ASX utility stocks have presented a mixed bag this year in a world where global equity markets have roared to new highs.
Despite the likes of gold and tech shooting higher this year, the ASX utilities basket has only managed to climb 3%. This is more than six points behind the broader market.
However, utility stocks typically offer a beacon of stability to the portfolios of equity investors. Moreover, they pay hefty dividends at the right time in every cycle.
Because they provide essential services like electricity and gas, these businesses ensure consistent demand regardless of economic cycles. In other words, it's unlikely they will disappear anytime soon.
For Aussie investors seeking reliable returns and potential growth, two ASX utility stocks that stand out are Origin Energy Ltd (ASX: ORG) and Santos Ltd (ASX: STO).
Here's why experts say these energy giants could be a solid addition to your portfolio.
What makes Origin Energy a smart buy?
Origin Energy is one of Australia's leading energy providers, supplying electricity, gas, and renewable energy solutions to millions of customers nationwide.
Origin provides about 30% of the East Coast's gas supply through its Australian Pacific LNG (APLNG) venture.
Analysts at Citi have retained a buy rating on Origin Energy in a recent note, setting a price target of $11.00.
The ASX utility stock recently reported a strong first quarter, with electricity sales volumes increasing by 3% due to growth in retail customers and higher demand.
Gas volumes remained steady, balancing higher retail sales with a decrease in business volumes.

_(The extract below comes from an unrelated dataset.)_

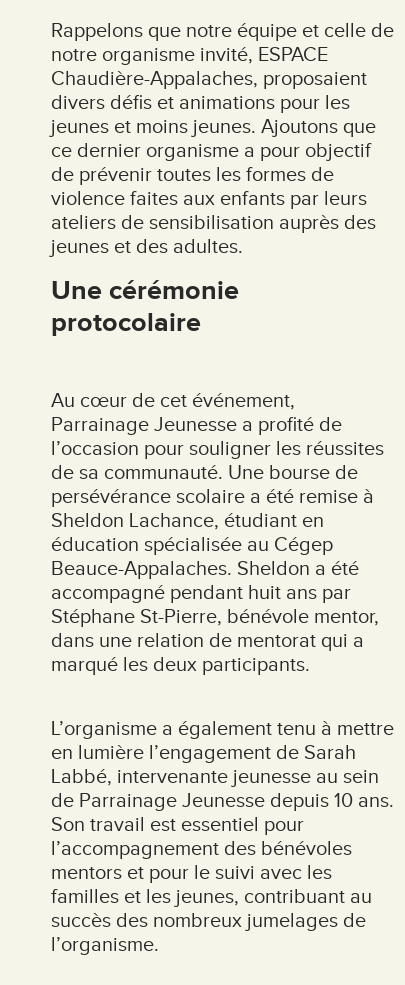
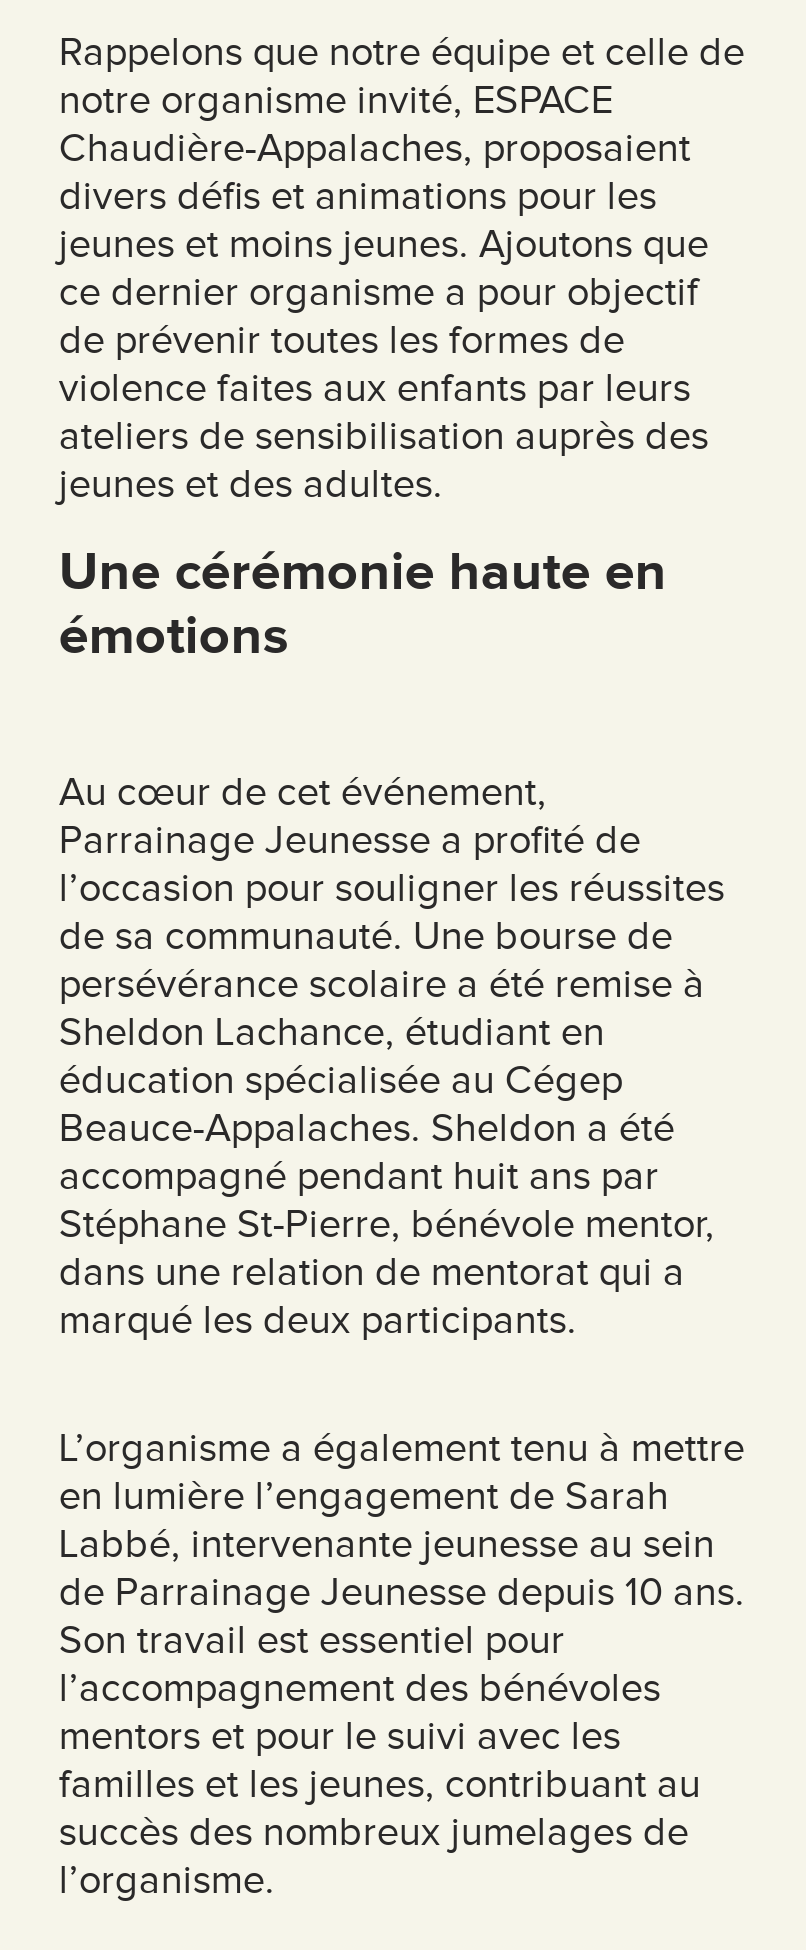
[51,275,239,339] Une cérémonie | protocolaire -> [59,540,667,668] Une cérémonie haute en | émotions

Additionally, Origin's international venture, Octopus Energy, added more than 600,000 customer accounts in the United Kingdom and international markets during the quarter.
The 'Kraken' platform, powering Octopus Energy, has now contracted 62 million customer accounts globally.
Goldman Sachs is also bullish on Origin, forecasting fully franked dividends per share of 48 cents in FY25, stretching up to 58 cents the year after.
Based on the current share price, this implies dividend yields of approximately 5% and 6% for the ASX utility stock, respectively.
Santos backed by brokers
Santos is another major Australian energy producer that supplies natural gas and liquefied natural gas (LNG) to Australian and Asian markets.
Despite some volatility in oil prices this year, several brokers suggest that Santos has strong fundamentals that make it a smart buy.
Ord Minnett has a buy rating on the ASX utility stock and a price target of $8.40. This suggests a 21% upside potential from its current share price.
The brokerage likes Santos's robust free cash flow outlook, underpinned by its key LNG projects, Pikka and Barossa.
Once operational, these projects are expected to generate a free cash flow yield of up to 20% for prospective investors.
Santos also recently secured a mid-term LNG deal with TotalEnergies, covering the supply of 20 LNG cargoes starting in late 2025.
Ord Minnett projects that Santos will pay dividends of 41 cents per share this year and 44 cents per share in 2025.
This equates to attractive dividend yields of 5–6% over the two years, respectively. This makes it a contender for investors seeking both current income and capital growth from ASX utility stocks.
ASX utility stocks takeaway
According to top brokers, investing in ASX utility stocks like Origin Energy and Santos could be a savvy move this November.
These stocks have been heavily sold this year, meaning prices are depressed relative to history.
Origin is up 12% in the past year, whereas Santos is 7% in the red.